[Edit tracking data]

((

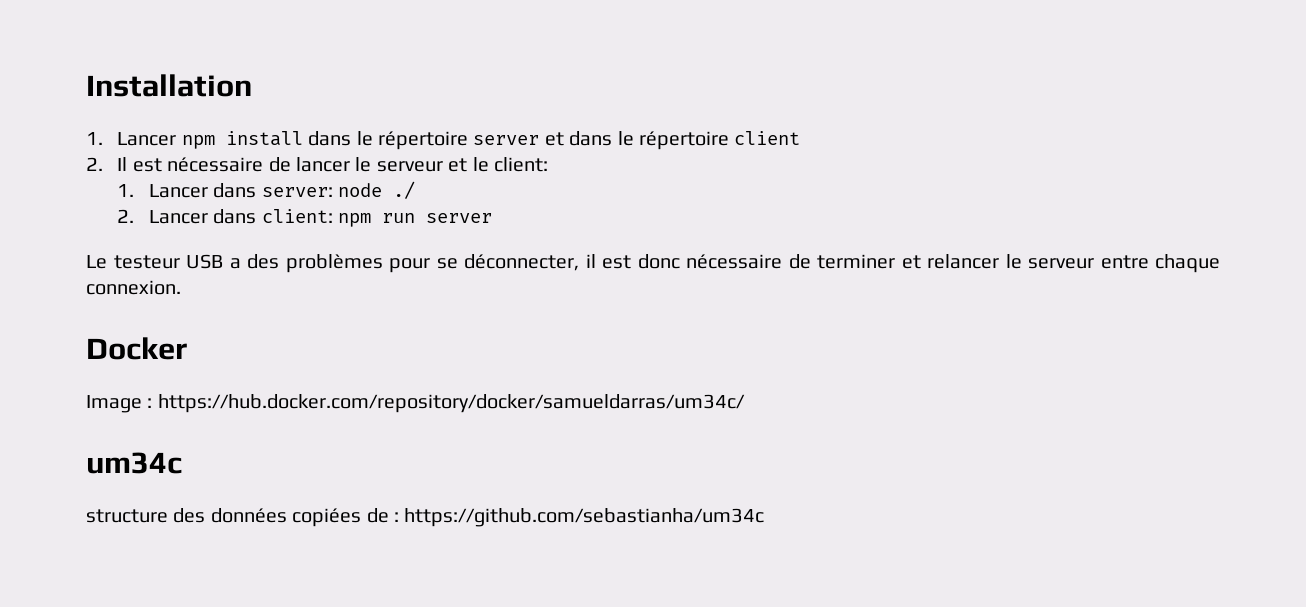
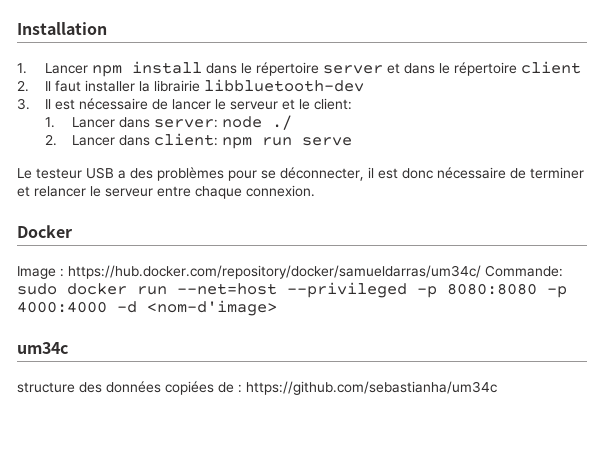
- 2. Il est nécessaire de lancer le serveur et le client:
+ 2. Il faut installer la librairie libbluetooth-dev
+ 3. Il est nécessaire de lancer le serveur et le client:
- 2. Lancer dans client: npm run server
+ 2. Lancer dans client: npm run serve
- Image : https://hub.docker.com/repository/docker/samueldarras/um34c/
+ Image : https://hub.docker.com/repository/docker/samueldarras/um34c/ Commande: sudo docker run --net=host --privileged -p 8080:8080 -p 4000:4000 -d <nom-d'image>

))

Check each line in the data for the word "docker", then report only how many lines contain it.

--- Answer ---
2